I write this as someone who is fond of this tropical community with its miles of public beaches that rank with the world’s most beautiful and an intimate relationship with both the Gulf of Mexico and the Intracoastal Waterway that makes it a boater’s dream. But in spending time there over many years I’ve learned that its charms have to be enjoyed amid a rolling cacophony.
The Naples airport is located near the city center. One of the consequences of the lofty net worths of the populations of the city’s high-rent districts, notably the gold-plated Port Royal neighborhood, is that many Neapolitans commute by private jet. The airport approach on most days is directly over what is fondly known as Old Naples (and over the condos in which Molly’s neighbors dwell). The business jets come and go low and loud night and day.
The Naples economy is spinning like a jet engine and construction is booming—literally.

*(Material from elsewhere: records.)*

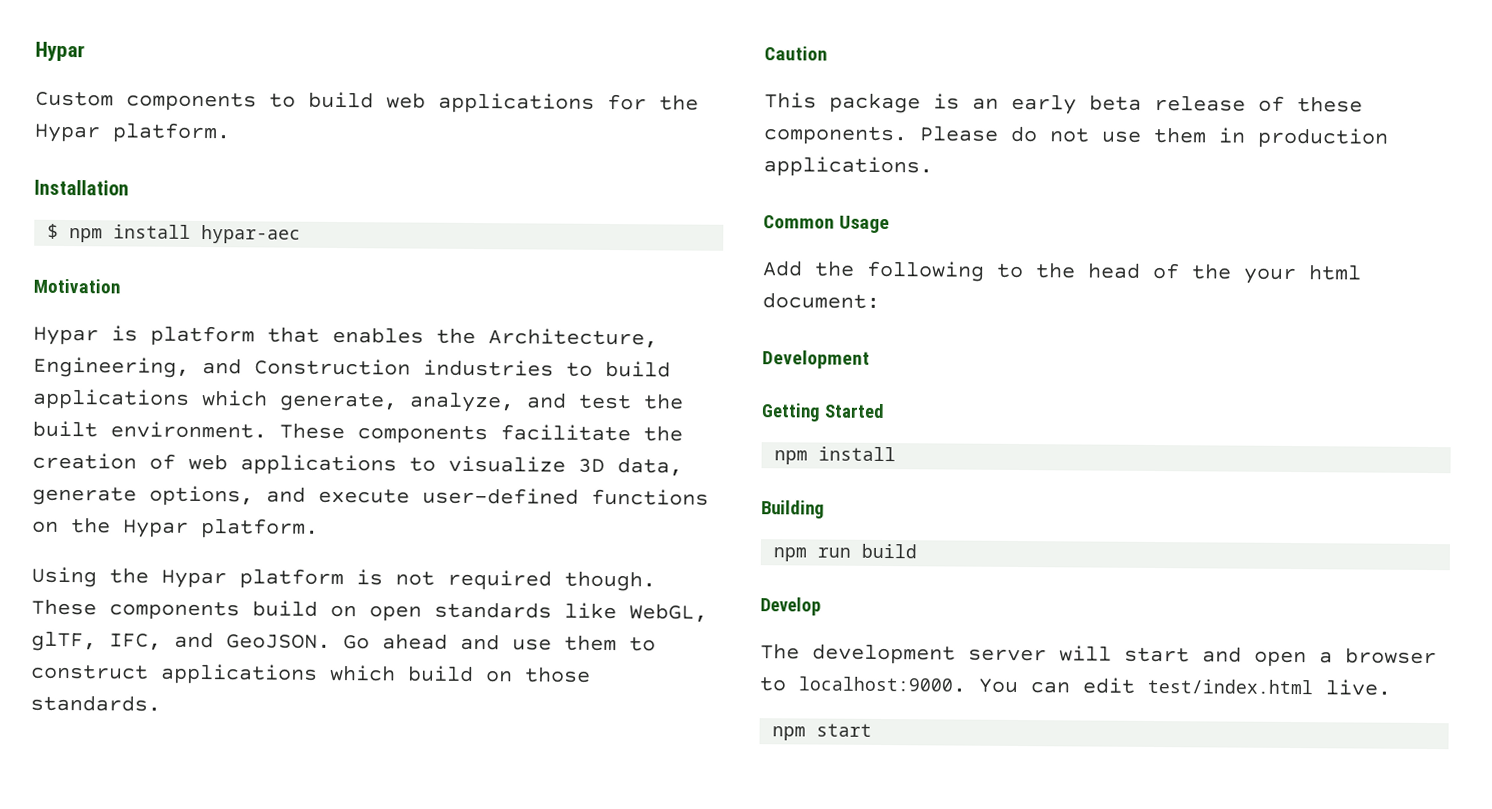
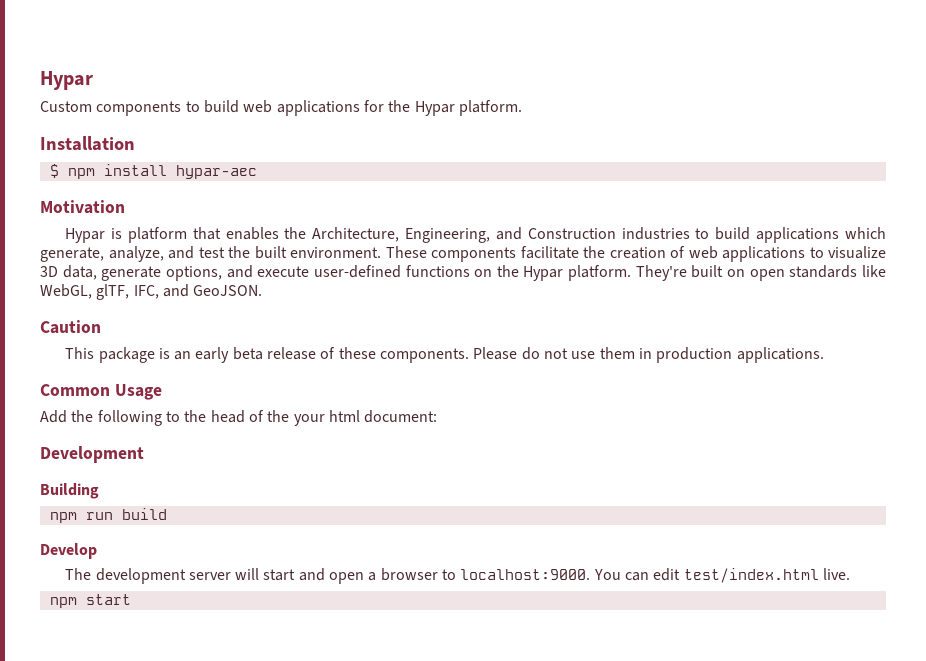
- These components facilitate the creation of web applications to visualize 3D data, generate options, and execute user-defined functions on the Hypar platform.
- Using the Hypar platform is not required though. These components build on open standards like WebGL, glTF, IFC, and GeoJSON. Go ahead and use them to construct applications which build on those standards.
+ These components facilitate the creation of web applications to visualize 3D data, generate options, and execute user-defined functions on the Hypar platform. They're built on open standards like WebGL, glTF, IFC, and GeoJSON.
- Getting Started
- npm install

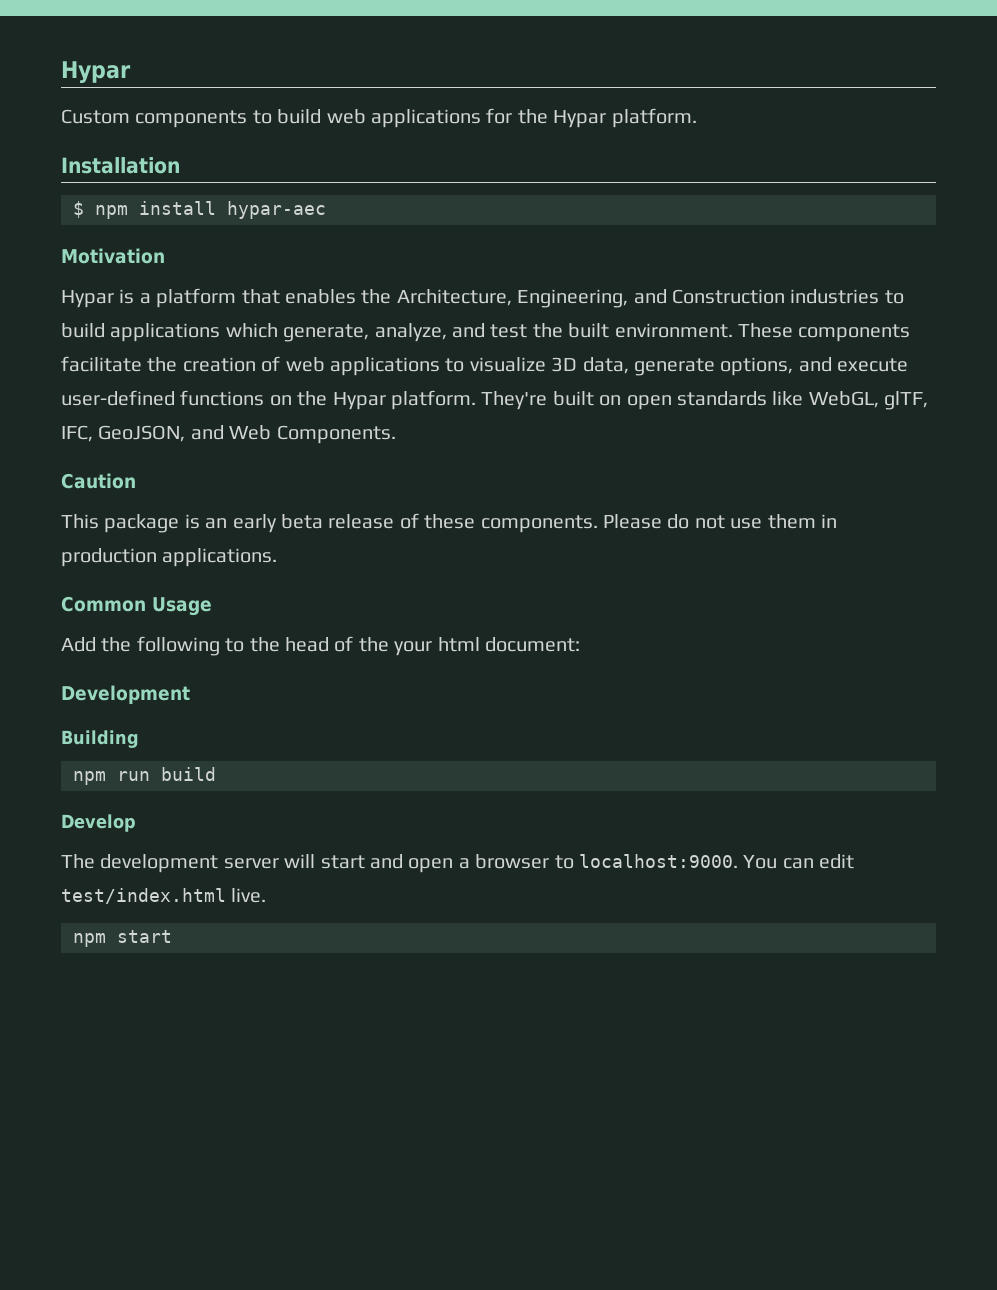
- Hypar is platform that enables the Architecture, Engineering, and Construction industries to build applications which generate, analyze, and test the built environment.
+ Hypar is a platform that enables the Architecture, Engineering, and Construction industries to build applications which generate, analyze, and test the built environment.
- They're built on open standards like WebGL, glTF, IFC, and GeoJSON.
+ They're built on open standards like WebGL, glTF, IFC, GeoJSON, and Web Components.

The racket of cement trucks, pile drivers, excavating machines and the like is incessant.
Then there’s the city’s most prominent industry—landscaping. Thanks to the fecundity of its resident tropical plants, Naples is a city of gorgeous properties, Keeping them that way and keeping up with the ever rising standard for floral extravagance requires morning to night operation of power equipment.
Naples has an attractive city marketing symbol in images of its iconic Gulf-side pier. But a cynic might suggest that an image of a Stihl gas-power leaf blower would be a more apt logo, so ubiquitous are these ear-racking machines.
I strolled over to Molly’s Marine Service on a hot day in February and observed the following: it wasn’t noisy at the time; it’s uncommonly neat and organized for a boatyard; a crossbeam on its massive 70-ton Travelift is painted pink; the condo complex occupied by the complaining neighbors has a nice view of the boatyard and Naples Bay beyond.
If they win the lawsuit, and Molly’s is driven out of business, it’s pretty much a foregone conclusion that the land occupied by the yard will be bought for condos.
If karma does its job, the suing owners would then have to live for several years up close and personal with construction clutter and noise and watch their views slowly disappear. Meanwhile, the Gulfstream business jets and their kin would still be thundering above their ceilings and the leaf blowers would still be roaring.